> _Given information_
================

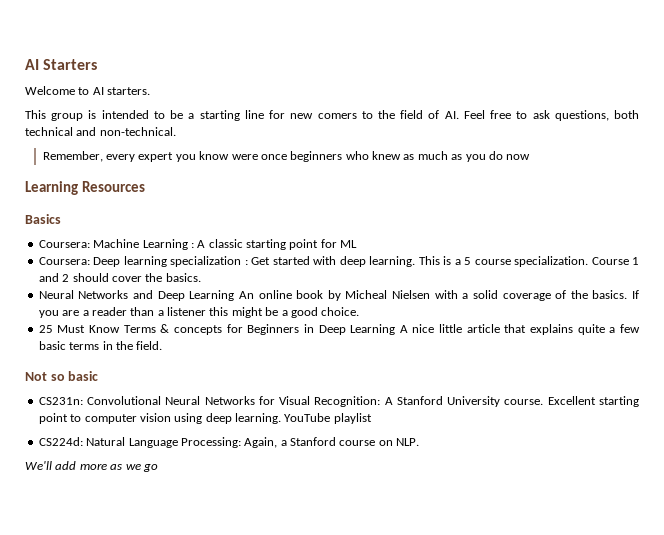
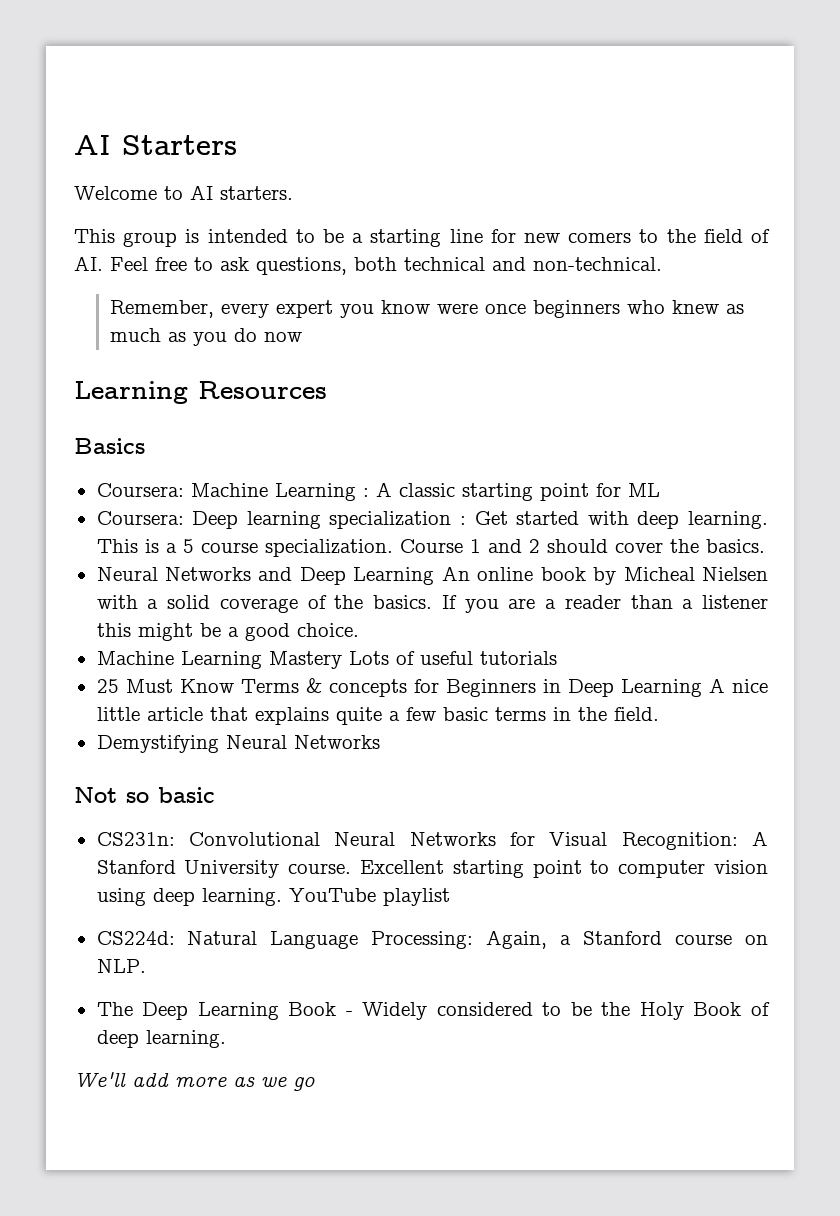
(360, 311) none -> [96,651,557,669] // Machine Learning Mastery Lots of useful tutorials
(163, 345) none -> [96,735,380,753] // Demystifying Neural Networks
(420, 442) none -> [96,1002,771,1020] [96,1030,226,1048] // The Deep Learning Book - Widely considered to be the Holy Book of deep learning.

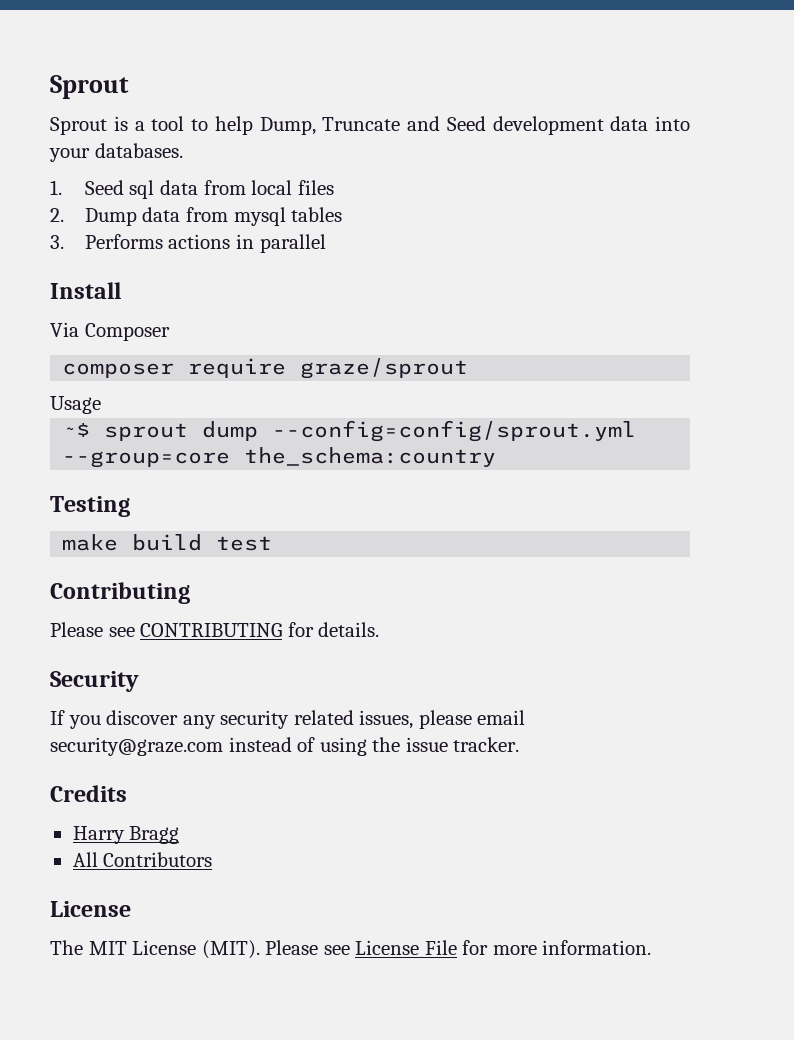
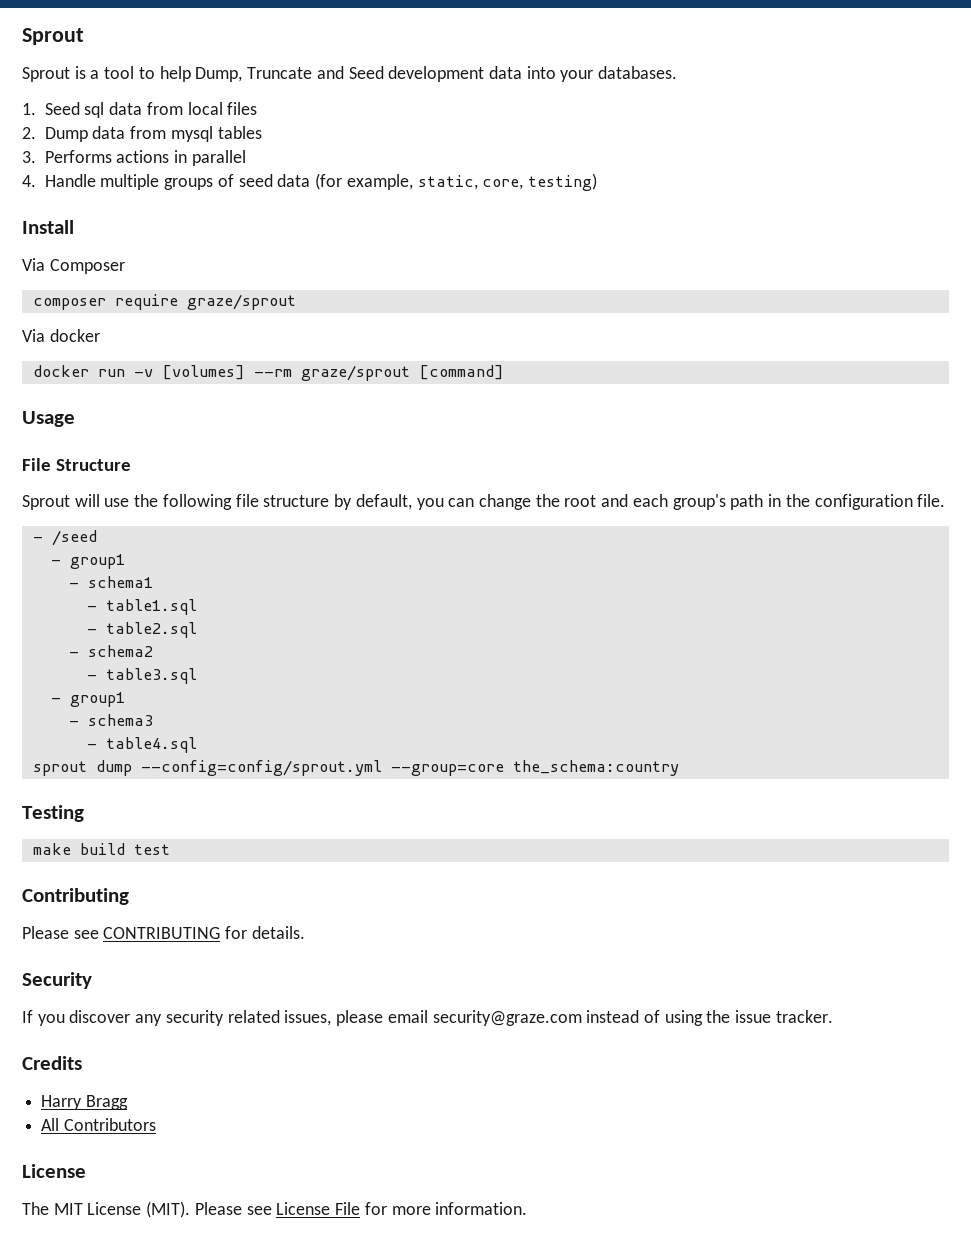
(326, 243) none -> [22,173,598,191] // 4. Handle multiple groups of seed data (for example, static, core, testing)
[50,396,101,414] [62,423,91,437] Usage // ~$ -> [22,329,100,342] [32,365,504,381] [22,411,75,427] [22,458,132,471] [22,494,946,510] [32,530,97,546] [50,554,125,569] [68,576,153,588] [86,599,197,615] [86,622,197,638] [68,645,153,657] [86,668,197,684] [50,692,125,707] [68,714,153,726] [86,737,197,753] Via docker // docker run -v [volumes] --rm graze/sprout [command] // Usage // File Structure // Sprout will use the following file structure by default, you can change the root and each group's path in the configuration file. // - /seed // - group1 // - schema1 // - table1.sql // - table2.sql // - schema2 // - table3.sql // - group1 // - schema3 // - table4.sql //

================

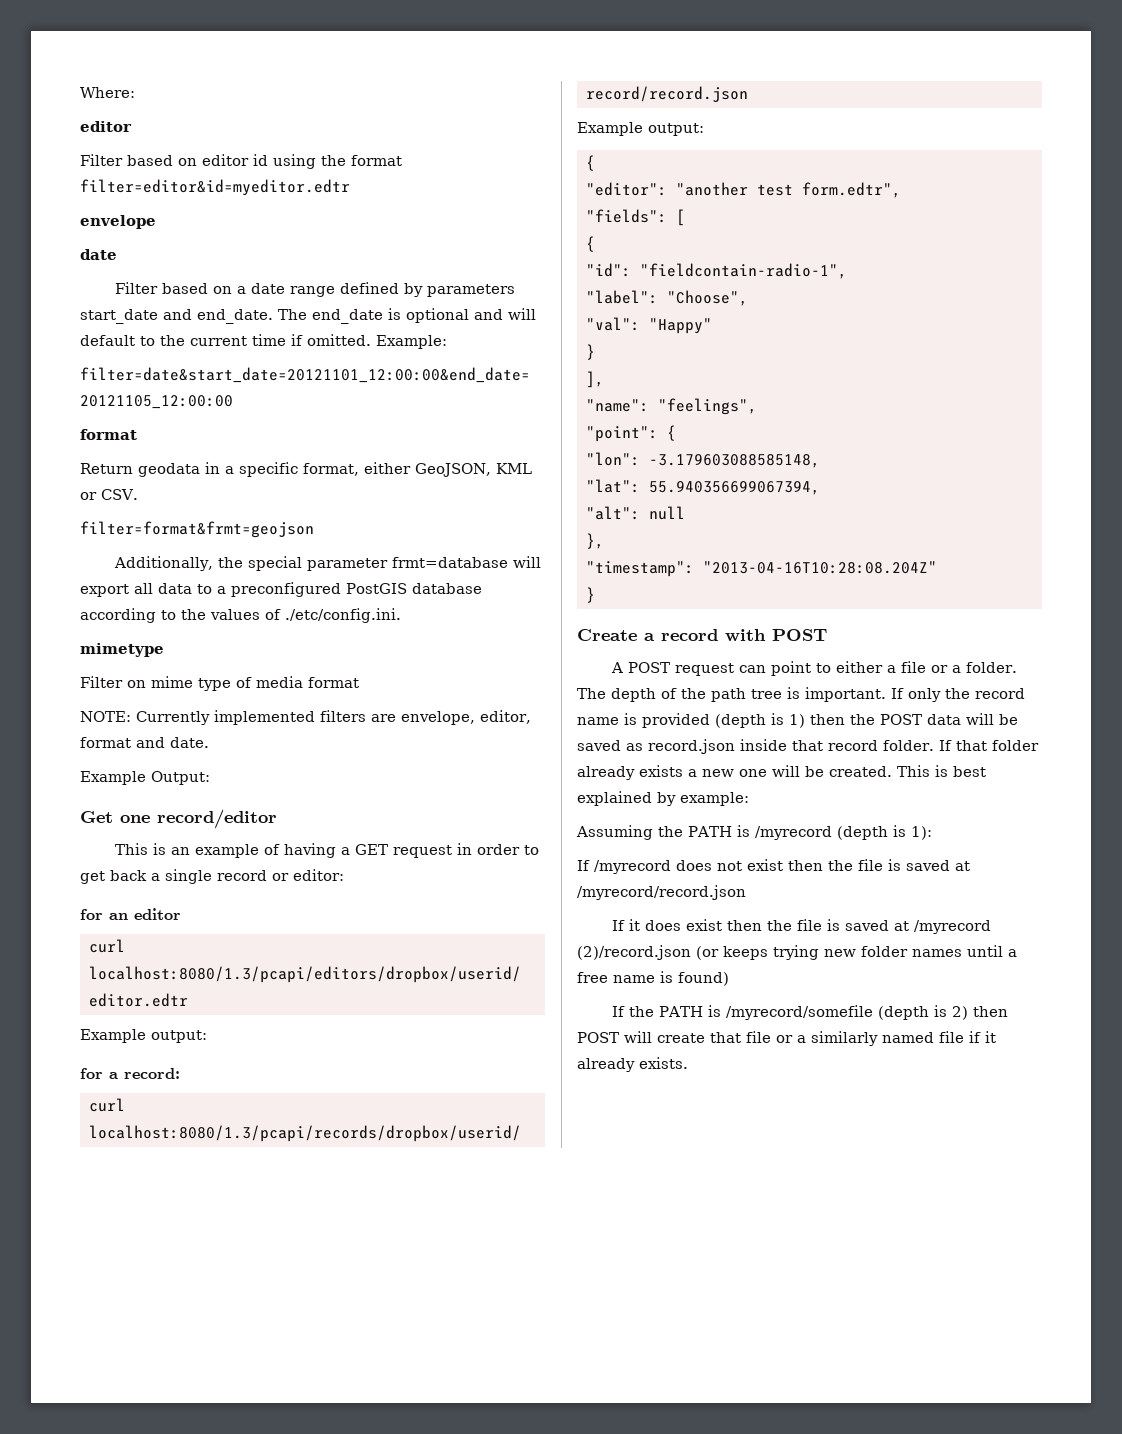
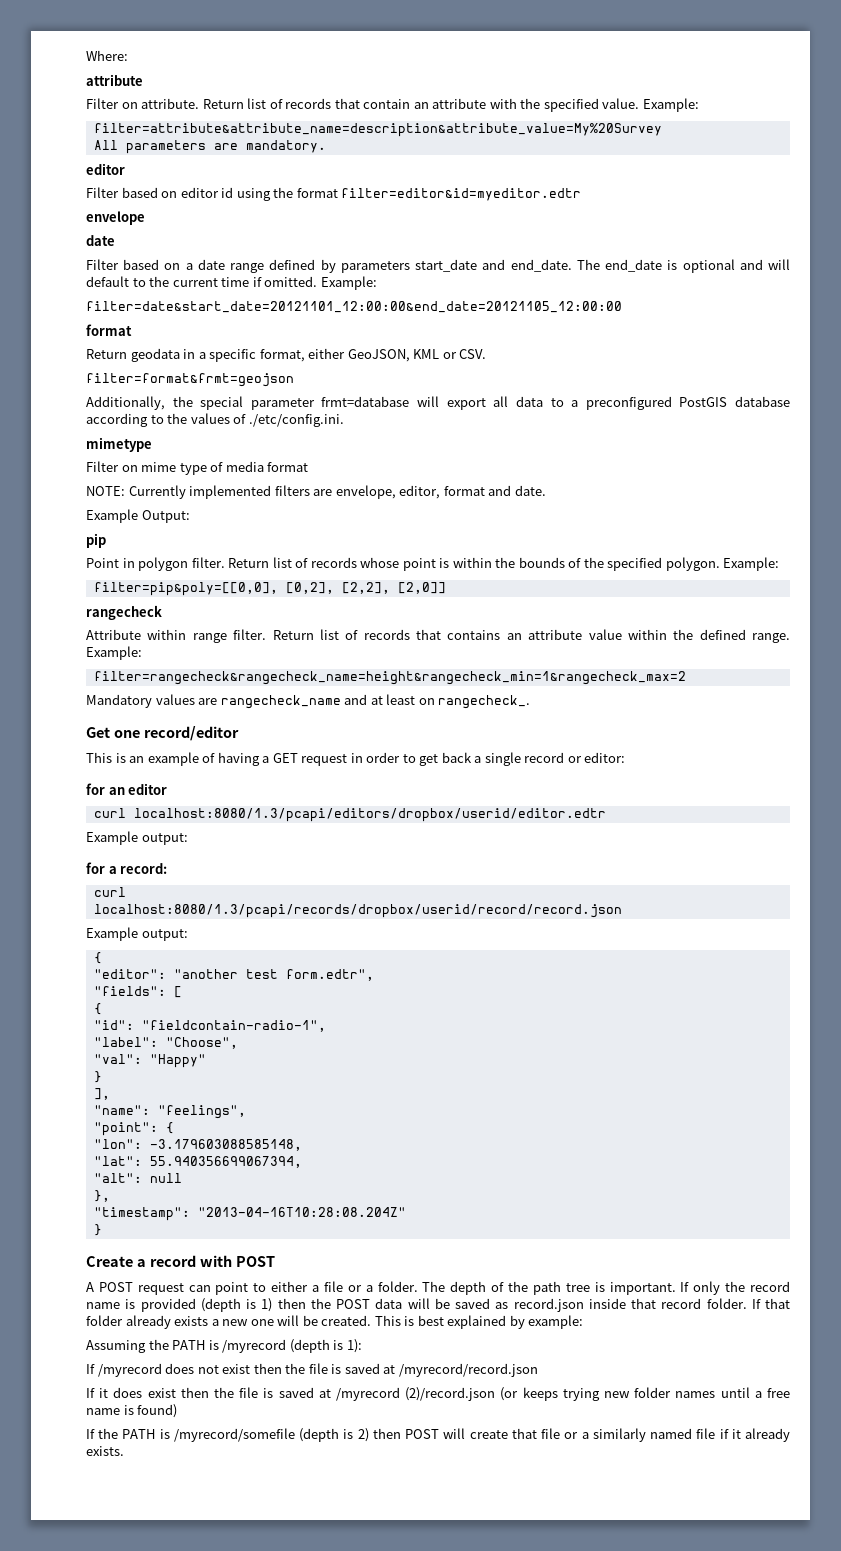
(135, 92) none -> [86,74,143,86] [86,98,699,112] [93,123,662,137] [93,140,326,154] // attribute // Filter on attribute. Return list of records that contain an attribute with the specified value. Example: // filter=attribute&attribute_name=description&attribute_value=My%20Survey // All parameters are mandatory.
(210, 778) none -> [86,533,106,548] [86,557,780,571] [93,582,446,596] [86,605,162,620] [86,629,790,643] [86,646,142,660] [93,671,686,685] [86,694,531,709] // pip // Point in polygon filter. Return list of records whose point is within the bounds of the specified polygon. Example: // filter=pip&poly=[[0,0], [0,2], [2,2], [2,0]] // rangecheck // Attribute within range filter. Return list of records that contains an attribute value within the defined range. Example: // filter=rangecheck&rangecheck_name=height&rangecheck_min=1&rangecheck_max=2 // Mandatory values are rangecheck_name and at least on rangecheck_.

================

> _Problem_
Write out word for word the lines of the listing above from the line with "(360, 311) none" to the line with "(326, 243) none", taking in both of those lines but no pictures.

> _Reply_
(360, 311) none -> [96,651,557,669] // Machine Learning Mastery Lots of useful tutorials
(163, 345) none -> [96,735,380,753] // Demystifying Neural Networks
(420, 442) none -> [96,1002,771,1020] [96,1030,226,1048] // The Deep Learning Book - Widely considered to be the Holy Book of deep learning.

(326, 243) none -> [22,173,598,191] // 4. Handle multiple groups of seed data (for example, static, core, testing)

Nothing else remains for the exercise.